We can’t tell my father.
And OK, so it was difficult.
Dangerous. Her father would go insane. And yes. A musician. Wrong job. Wrong country. But Josef wasn’t like her father and it was just as her mother had said. You can’t help who you love… And doesn’t love always find a way? Isn’t that what they say, Margaret? We are going to be together. We are going to find a way…
Margaret stopped then and wiped her hands on her apron before turning towards the sink with, to Martha’s surprise, tears again in her eyes.
‘I just wish your mother was here.
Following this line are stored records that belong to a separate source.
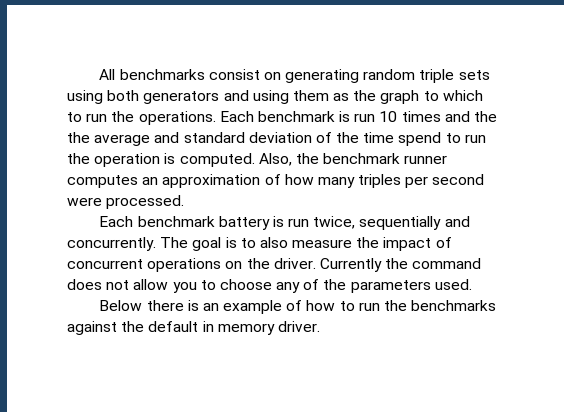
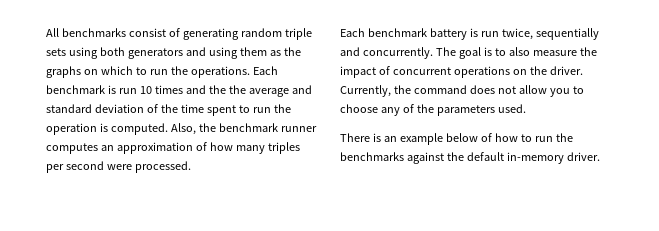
- All benchmarks consist on generating random triple sets using both generators and using them as the graph to which to run the operations.
+ All benchmarks consist of generating random triple sets using both generators and using them as the graphs on which to run the operations.
- Each benchmark is run 10 times and the the average and standard deviation of the time spend to run the operation is computed.
+ Each benchmark is run 10 times and the the average and standard deviation of the time spent to run the operation is computed.
- Currently the command does not allow you to choose any of the parameters used.
+ Currently, the command does not allow you to choose any of the parameters used.
- Below there is an example of how to run the benchmarks against the default in memory driver.
+ There is an example below of how to run the benchmarks against the default in-memory driver.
She’d know what to do.’
‘So you’re going to tell my father?’ Martha straightened her back but Margaret did not reply, instead throwing the dough into the bowl and dabbing at her eyes with her apron as she walked away towards the pantry.
For the next two days, Martha lived on her nerves, awaiting her father and Josef’s return from an extended trip to London. Politics. Keeping the embassies sweet. When confronted she would deny everything, but it would still be dangerous. Her father would either have to believe Margaret or sack her – neither option appealing for, deep down, Martha was very fond of Margaret. But the only thing that really mattered now was finding some way to be with Josef.
Just as Charles Ellis predicted, Josef was the subject of growing admiration in musical circles and the Czechoslovakian officials seemed cautiously pleased. These London visits were more and more regular. And when the two returned finally, the taxi from the railway station sweeping up outside with the sullen and ever more love-struck minder moping in the back, Martha found it difficult to read her father’s face – to work out whether Margaret had spoken up by telephone as she had threatened. But no.
The chatter in the hallway sounded amiable enough and her father, when he appeared, looked absolutely fine. Instead, unexpectedly, it was Josef who looked ill at ease. Martha was completely thrown by this. She had been so longing to see him. To find a quiet moment to talk to him about what had happened with Margaret. Two minutes inside the house and still he remained extremely agitated, his eyes widening at her, pleading and panicking, as Charles headed for the drinks cabinet. ‘We must celebrate.’